* _HOW TO COMPLETE THIS TASK_
The entries are to be reproduced word for word, with all images left out.

Data items
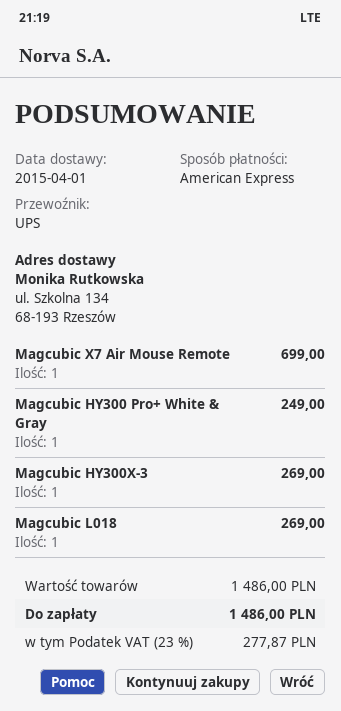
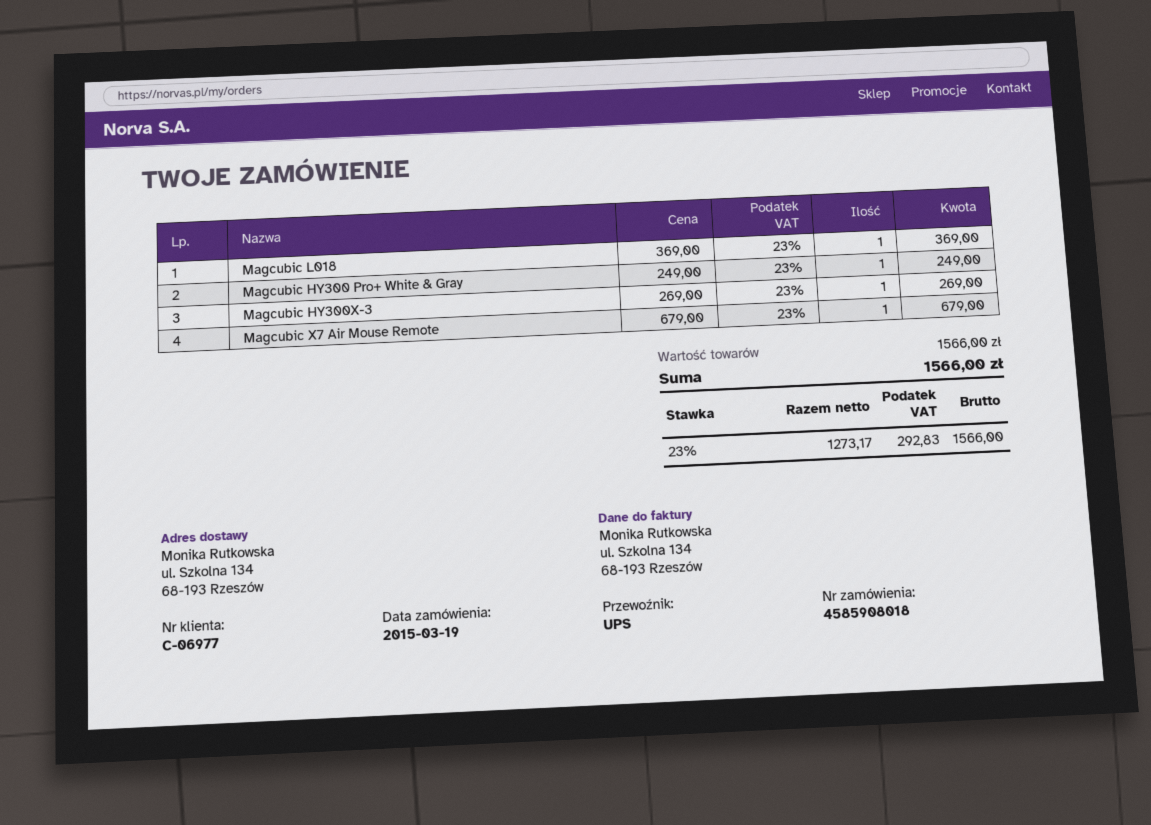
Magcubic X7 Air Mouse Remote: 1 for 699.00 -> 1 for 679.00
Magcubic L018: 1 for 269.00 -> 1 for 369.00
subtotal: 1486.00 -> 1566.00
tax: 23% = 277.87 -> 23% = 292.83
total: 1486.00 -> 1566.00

* _ANSWER SECTION_
Magcubic X7 Air Mouse Remote: 1 for 699.00 -> 1 for 679.00
Magcubic L018: 1 for 269.00 -> 1 for 369.00
subtotal: 1486.00 -> 1566.00
tax: 23% = 277.87 -> 23% = 292.83
total: 1486.00 -> 1566.00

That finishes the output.